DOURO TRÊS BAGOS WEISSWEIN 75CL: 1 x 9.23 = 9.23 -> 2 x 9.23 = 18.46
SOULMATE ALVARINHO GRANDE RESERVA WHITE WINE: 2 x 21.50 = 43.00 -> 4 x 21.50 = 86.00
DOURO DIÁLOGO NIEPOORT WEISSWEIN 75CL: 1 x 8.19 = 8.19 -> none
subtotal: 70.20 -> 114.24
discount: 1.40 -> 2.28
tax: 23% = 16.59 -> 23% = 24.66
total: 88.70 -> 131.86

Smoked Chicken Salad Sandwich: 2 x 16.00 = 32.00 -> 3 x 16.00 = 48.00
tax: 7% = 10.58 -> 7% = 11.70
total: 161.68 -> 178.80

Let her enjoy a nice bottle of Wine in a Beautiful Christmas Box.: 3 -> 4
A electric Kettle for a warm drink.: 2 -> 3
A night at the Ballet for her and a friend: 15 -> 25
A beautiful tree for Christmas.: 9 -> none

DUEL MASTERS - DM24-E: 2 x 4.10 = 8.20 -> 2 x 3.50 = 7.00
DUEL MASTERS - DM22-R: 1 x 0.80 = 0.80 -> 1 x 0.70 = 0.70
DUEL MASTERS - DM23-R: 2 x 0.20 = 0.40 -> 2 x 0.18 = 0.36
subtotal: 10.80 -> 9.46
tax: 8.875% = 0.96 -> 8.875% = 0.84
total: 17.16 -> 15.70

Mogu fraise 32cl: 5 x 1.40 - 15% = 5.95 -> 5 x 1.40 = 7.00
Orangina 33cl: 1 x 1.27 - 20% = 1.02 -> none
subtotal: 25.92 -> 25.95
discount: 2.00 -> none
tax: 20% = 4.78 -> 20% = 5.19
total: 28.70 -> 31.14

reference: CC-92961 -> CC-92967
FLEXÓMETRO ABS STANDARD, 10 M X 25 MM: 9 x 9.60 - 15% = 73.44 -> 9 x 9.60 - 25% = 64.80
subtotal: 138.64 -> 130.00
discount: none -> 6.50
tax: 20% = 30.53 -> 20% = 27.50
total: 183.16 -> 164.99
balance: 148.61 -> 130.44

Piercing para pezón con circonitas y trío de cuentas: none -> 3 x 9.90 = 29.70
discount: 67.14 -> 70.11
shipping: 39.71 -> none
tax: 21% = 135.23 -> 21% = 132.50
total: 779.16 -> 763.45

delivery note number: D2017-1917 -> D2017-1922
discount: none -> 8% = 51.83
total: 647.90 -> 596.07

.....

Task: The response has to match the records above word for word.

Exercise output:
DOURO TRÊS BAGOS WEISSWEIN 75CL: 1 x 9.23 = 9.23 -> 2 x 9.23 = 18.46
SOULMATE ALVARINHO GRANDE RESERVA WHITE WINE: 2 x 21.50 = 43.00 -> 4 x 21.50 = 86.00
DOURO DIÁLOGO NIEPOORT WEISSWEIN 75CL: 1 x 8.19 = 8.19 -> none
subtotal: 70.20 -> 114.24
discount: 1.40 -> 2.28
tax: 23% = 16.59 -> 23% = 24.66
total: 88.70 -> 131.86

Smoked Chicken Salad Sandwich: 2 x 16.00 = 32.00 -> 3 x 16.00 = 48.00
tax: 7% = 10.58 -> 7% = 11.70
total: 161.68 -> 178.80

Let her enjoy a nice bottle of Wine in a Beautiful Christmas Box.: 3 -> 4
A electric Kettle for a warm drink.: 2 -> 3
A night at the Ballet for her and a friend: 15 -> 25
A beautiful tree for Christmas.: 9 -> none

DUEL MASTERS - DM24-E: 2 x 4.10 = 8.20 -> 2 x 3.50 = 7.00
DUEL MASTERS - DM22-R: 1 x 0.80 = 0.80 -> 1 x 0.70 = 0.70
DUEL MASTERS - DM23-R: 2 x 0.20 = 0.40 -> 2 x 0.18 = 0.36
subtotal: 10.80 -> 9.46
tax: 8.875% = 0.96 -> 8.875% = 0.84
total: 17.16 -> 15.70

Mogu fraise 32cl: 5 x 1.40 - 15% = 5.95 -> 5 x 1.40 = 7.00
Orangina 33cl: 1 x 1.27 - 20% = 1.02 -> none
subtotal: 25.92 -> 25.95
discount: 2.00 -> none
tax: 20% = 4.78 -> 20% = 5.19
total: 28.70 -> 31.14

reference: CC-92961 -> CC-92967
FLEXÓMETRO ABS STANDARD, 10 M X 25 MM: 9 x 9.60 - 15% = 73.44 -> 9 x 9.60 - 25% = 64.80
subtotal: 138.64 -> 130.00
discount: none -> 6.50
tax: 20% = 30.53 -> 20% = 27.50
total: 183.16 -> 164.99
balance: 148.61 -> 130.44

Piercing para pezón con circonitas y trío de cuentas: none -> 3 x 9.90 = 29.70
discount: 67.14 -> 70.11
shipping: 39.71 -> none
tax: 21% = 135.23 -> 21% = 132.50
total: 779.16 -> 763.45

delivery note number: D2017-1917 -> D2017-1922
discount: none -> 8% = 51.83
total: 647.90 -> 596.07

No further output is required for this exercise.